▶ [How to complete this task]
Reproduce the first line of the entries that follow and each later line, word for word, ending with the one containing "- Actinomycetes also".

____

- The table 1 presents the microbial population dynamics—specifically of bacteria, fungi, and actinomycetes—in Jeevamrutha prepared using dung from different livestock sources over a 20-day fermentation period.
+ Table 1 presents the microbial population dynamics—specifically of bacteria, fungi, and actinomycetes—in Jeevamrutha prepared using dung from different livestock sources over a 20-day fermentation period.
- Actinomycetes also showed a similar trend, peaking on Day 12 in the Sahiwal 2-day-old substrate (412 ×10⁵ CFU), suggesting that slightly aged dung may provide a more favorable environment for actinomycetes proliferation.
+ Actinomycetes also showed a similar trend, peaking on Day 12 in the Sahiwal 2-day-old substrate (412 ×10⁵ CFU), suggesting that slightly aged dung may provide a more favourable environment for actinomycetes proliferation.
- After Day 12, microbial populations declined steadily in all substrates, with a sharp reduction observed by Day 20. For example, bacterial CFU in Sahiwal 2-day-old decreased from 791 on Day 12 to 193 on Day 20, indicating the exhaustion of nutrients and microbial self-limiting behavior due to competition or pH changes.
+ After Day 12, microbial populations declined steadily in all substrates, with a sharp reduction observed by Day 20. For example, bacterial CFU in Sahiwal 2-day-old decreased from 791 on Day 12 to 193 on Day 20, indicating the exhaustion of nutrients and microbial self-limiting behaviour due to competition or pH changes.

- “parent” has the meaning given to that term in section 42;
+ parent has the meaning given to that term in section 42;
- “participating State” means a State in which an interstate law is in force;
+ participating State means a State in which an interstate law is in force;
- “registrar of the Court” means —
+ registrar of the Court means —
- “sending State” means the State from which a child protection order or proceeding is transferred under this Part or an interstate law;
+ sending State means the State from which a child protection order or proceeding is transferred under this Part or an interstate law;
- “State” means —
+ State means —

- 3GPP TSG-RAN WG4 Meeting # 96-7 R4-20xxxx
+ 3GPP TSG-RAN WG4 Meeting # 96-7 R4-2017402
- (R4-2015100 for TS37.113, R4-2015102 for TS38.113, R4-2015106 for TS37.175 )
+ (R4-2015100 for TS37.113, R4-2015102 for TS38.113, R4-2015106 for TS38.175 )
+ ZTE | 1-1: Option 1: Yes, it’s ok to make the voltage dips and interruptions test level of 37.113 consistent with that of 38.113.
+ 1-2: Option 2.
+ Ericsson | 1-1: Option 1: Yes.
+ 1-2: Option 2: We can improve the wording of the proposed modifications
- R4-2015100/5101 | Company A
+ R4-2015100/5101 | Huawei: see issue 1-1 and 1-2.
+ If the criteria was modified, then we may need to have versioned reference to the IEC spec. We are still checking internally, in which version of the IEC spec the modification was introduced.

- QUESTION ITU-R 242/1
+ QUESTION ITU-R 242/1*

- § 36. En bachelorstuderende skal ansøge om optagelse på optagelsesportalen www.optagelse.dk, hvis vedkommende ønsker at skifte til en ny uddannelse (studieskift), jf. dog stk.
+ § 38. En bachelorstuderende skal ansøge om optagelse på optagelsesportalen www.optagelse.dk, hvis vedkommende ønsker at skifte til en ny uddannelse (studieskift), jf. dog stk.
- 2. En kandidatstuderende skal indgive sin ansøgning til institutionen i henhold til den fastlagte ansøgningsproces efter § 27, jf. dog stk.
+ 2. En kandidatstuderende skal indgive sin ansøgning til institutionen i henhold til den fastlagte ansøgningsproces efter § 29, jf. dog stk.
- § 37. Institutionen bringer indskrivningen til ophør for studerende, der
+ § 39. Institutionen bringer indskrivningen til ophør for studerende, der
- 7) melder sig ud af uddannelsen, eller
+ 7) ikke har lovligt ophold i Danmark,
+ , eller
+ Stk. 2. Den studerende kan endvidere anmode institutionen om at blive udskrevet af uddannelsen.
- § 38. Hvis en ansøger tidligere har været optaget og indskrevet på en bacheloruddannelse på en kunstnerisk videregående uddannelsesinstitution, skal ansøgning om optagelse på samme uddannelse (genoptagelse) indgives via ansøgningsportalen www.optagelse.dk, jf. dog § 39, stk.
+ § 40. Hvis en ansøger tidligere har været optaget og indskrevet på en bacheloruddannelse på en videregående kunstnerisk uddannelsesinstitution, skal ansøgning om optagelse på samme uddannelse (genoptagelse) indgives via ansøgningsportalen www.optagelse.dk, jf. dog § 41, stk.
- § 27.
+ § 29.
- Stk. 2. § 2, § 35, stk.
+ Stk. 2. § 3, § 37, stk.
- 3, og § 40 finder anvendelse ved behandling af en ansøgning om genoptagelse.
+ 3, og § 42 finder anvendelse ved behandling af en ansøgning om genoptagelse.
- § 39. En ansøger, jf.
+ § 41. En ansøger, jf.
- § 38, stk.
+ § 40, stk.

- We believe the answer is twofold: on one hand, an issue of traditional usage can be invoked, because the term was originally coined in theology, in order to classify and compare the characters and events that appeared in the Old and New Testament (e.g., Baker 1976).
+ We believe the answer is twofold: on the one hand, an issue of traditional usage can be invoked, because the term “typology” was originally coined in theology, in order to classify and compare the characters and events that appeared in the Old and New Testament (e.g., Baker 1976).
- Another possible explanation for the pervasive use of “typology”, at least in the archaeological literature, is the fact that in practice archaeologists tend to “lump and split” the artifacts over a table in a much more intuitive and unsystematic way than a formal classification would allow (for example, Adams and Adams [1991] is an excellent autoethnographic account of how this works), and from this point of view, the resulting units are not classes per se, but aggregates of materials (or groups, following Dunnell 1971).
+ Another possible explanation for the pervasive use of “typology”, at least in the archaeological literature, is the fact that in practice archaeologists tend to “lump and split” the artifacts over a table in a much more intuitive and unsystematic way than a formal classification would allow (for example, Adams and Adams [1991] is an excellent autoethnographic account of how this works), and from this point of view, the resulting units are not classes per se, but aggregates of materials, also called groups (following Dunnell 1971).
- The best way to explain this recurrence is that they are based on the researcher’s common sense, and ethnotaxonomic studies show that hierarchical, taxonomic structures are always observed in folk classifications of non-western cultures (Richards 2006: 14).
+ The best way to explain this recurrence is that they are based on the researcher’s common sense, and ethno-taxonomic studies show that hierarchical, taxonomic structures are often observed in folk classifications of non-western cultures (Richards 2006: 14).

____

▶ [Exercise response]
- The table 1 presents the microbial population dynamics—specifically of bacteria, fungi, and actinomycetes—in Jeevamrutha prepared using dung from different livestock sources over a 20-day fermentation period.
+ Table 1 presents the microbial population dynamics—specifically of bacteria, fungi, and actinomycetes—in Jeevamrutha prepared using dung from different livestock sources over a 20-day fermentation period.
- Actinomycetes also showed a similar trend, peaking on Day 12 in the Sahiwal 2-day-old substrate (412 ×10⁵ CFU), suggesting that slightly aged dung may provide a more favorable environment for actinomycetes proliferation.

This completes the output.